Window Title "**************    CATALAN-ZAHLEN   ******************"
Font 2:randomize:cls rnd(8^8)
set("Decimals",0)
Declare nmax&,n&,p!
zugross:
locate 1,1
print " Catalan-numbers to charge (n_max=511): n =      ";
locate 1,45
input nmax&
case nmax&>511:goto "zugross"
n&=0

While n&<=nmax&

    p!=1

    WhileLoop 1,2*n&-1,2

        p!=p!*&Loop/(&Loop+1)

    EndWhile

    p!=p!*2^(2*n&)/(n&+1)
    'print " C("+st$(n&)+") = ";
    print n&;":";st$(p!)+"  ";
    case %pos>40: print

    if %csrlin>22 : WaitInput 2000: cls rnd(8^8): endif

        inc n&

    EndWhile

    print "\n\nEs follow some Info..."
    WaitInput 6000
    Cls rnd(8^8)
    print " 1.                                            "
    print " Catalan-numbers are benannt to              "
    print " charles Catalan, belgischer Mathematiker      "
    print " (1814-1894). it worked on Kettenbrüchen,   "
    print " Geometrie, Zahlentheorie and Kombinatorik.    "
    print " (Anm.: numbers this follow get already     "
    print " 1751 of Leonhard Euler in a letter on     "
    print " Christian Goldbach described. Euler sought  "
    print " The Number of Opportunities, one konvexes n- "
    print " Eck through Diagonalen in Dreiecke To decompose.)"
    print " --------------------------------------------  "
    print " Catalan-numbers having similar weight       "
    print " How z.B. the Pascal'sche Dreieck or         "
    print " The Fibonacci-follow.                          "
    print " --------------------------------------------  "
    print "                                               "
    WaitInput 20000
    cls rnd(8^8)
    print " 2.                                            "
    print " further Zuschreibungen:                       "
    print " --------------------------------------------  "
    print " The Catalanische supposition (1844) watts       "
    print " first 2002 of Mihailescu proved:            "
    print " 'except 2^3 and 3^2 there no real      "
    print " Potenzen, which circa very 1 discern'  "
    print " --------------------------------------------  "
    print " The Catalan'sche Constant G is the          "
    print " Grenzsumme of -1^n/(2*n+1)^2 for n=0..+Inf.  "
    print " G = 0,915965594177219015054603514932384110::  "
    print " ::77414937428167... (follow A006752 in OEIS)   "
    print " on the 16. april 2009 were  31026000000 comma-   "
    print " to put famous.                              "
    print " --------------------------------------------  "
    print "                                               "
    WaitInput 20000
    cls rnd(8^8)
    print " 3.                                            "
    print " Berechnung of Catalan-numbers:                "
    print " --------------------------------------------  "
    print " The n.
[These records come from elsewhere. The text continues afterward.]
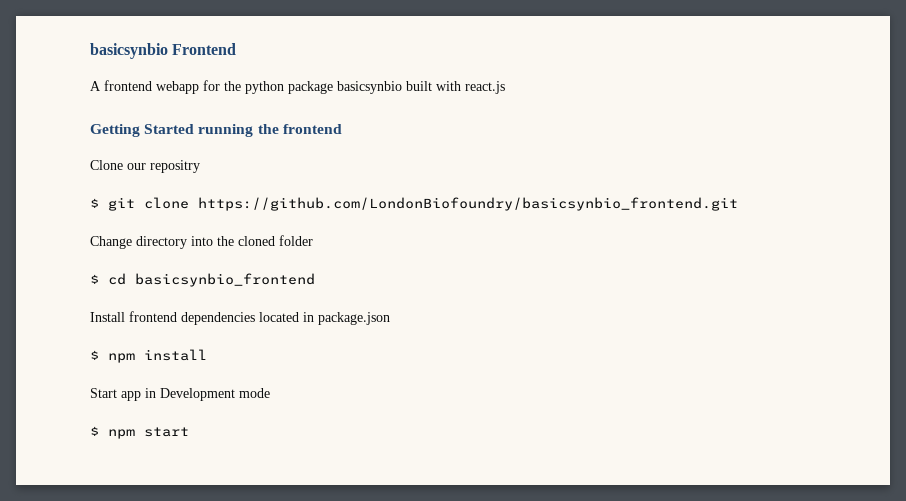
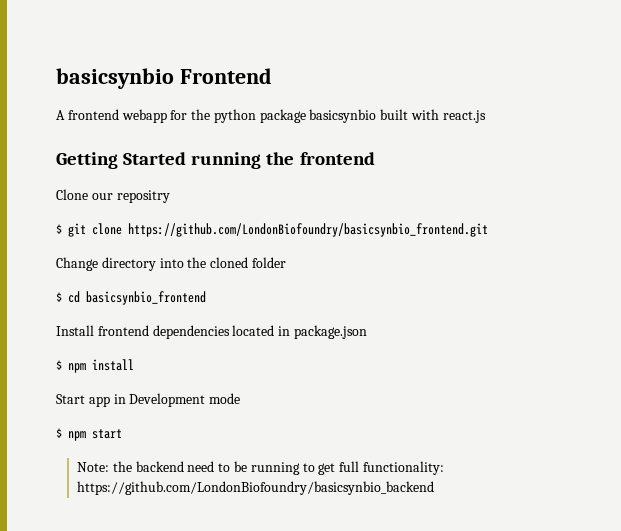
(189, 432) none -> [77,461,444,475] [77,481,435,495] // Note: the backend need to be running to get full functionality: https://github.com/LondonBiofoundry/basicsynbio_backend

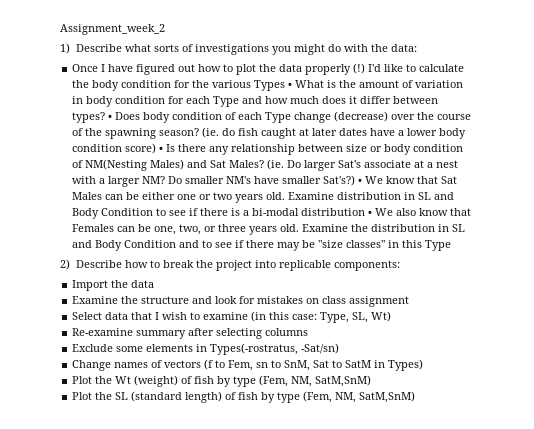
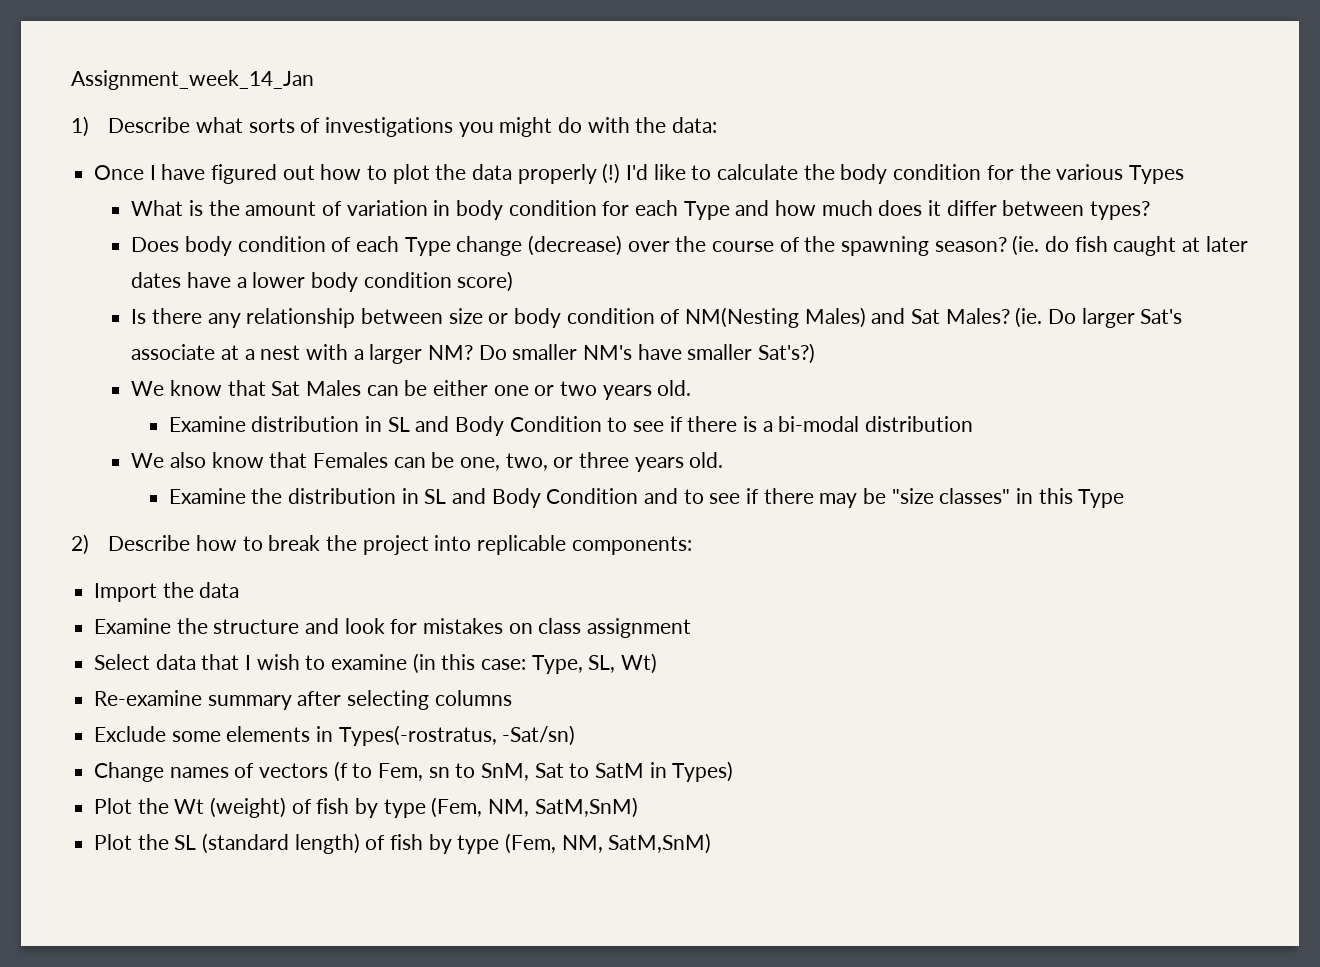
[60,24,165,35] Assignment_week_2 -> [71,70,314,90] Assignment_week_14_Jan
[288,82,293,88] • -> (1184, 174) //
[108,114,113,120] • -> (1151, 210) //
[159,146,164,152] • -> (514, 281) //
[358,178,363,184] • -> (816, 353) //
(286, 196) none -> (692, 388) //
[368,210,373,216] • -> (973, 424) //
(300, 228) none -> (724, 460) //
Catalan-number C_n errechnet itself To     "
    print " 1/(n+1) * (2n OVER n) = (2*n)!/((n+1)!*n!)    "
    print " where 2n over n = Mittlerer Binomialkoeff.    "
    print " above-mentioned Formel is equivalent To                "
    print " C(n)=(2n OVER n) - (2n OVER n+1)              "
    print " --------------------------------------------  "
    print " only C2=2 and C3=5 are Primzahlen.         "
    print " --------------------------------------------  "
    print "                                               "
    WaitInput 20000
    cls rnd(8^8)
    print " 4.                                            "
    print " Applications with Catalan-numbers:               "
    print " --------------------------------------------  "
    print " Catalan-numbers zurück with Abzählungsaufgaben  "
    print " on, graphentheoretisch with undertow. Bäumen.      "
    print " --------------------------------------------  "
    print " C_n is too The Number of Klammerungen eines"
    print " Produktes,in the n Multiplikationen vorkommen,"
    print " or with n+1 factors so, that always only The  "
    print " Multipl. two factors durchzuführen is. "
    print " --------------------------------------------  "
    print "                                               "
    WaitInput 20000
    cls rnd(8^8)
    print " 5.                                            "
    print " Paths and Irrfahrten                          "
    print " too eindimensionale Irrfahrten of 0 to 2n "
    print " with initially-& Endpunkt in 0 so, that itself the "
    print " way never below the x-axis befindet: 2n=6:"
    print "  ///\\\\\  //\/\\\\ //\\\\/\ /\//\\\\ /\/\/\: C(3)=5  "
    print " --------------------------------------------  "
    print " C_n gives The number the Gitterwege of A to B."
    print " --------------------------------------------  "
    print " amount unterschiedlicher Binärbäumen with 2n+1 "
    print " nodes (or. n+1 flaking):   C(n)            "
    print " --------------------------------------------  "
    print "                                               "
    print "                   end                        "
    WaitInput
    End
 
XProfan 11
Computer: Gerät, daß es in Mikrosekunden erlaubt, 50.000 Fehler zu machen, zB 'daß' statt 'das'...
05/01/21  
 



Zum Quelltext


Topictitle, max. 100 characters.
 

Systemprofile:

no Systemprofil laid out. [anlegen]

XProfan:

 Posting  Font  Smilies  ▼ 

Please register circa a Posting To verfassen.
 

Topic-Options

607 Views

Themeninformationen

this Topic has 1 subscriber:

p.specht (1x)


Admins  |  AGB  |  Applications  |  Authors  |  Chat  |  Privacy Policy  |  Download  |  Entrance  |  Help  |  Merchantportal  |  Imprint  |  Mart  |  Interfaces  |  SDK  |  Services  |  Games  |  Search  |  Support

One proposition all XProfan, The there's!


My XProfan
Private Messages
Own Storage Forum
Topics-Remember-List
Own Posts
Own Topics
Clipboard
Log off
 Deutsch English Français Español Italia
Translations

Privacy Policy


we use Cookies only as Session-Cookies because of the technical necessity and with us there no Cookies of Drittanbietern.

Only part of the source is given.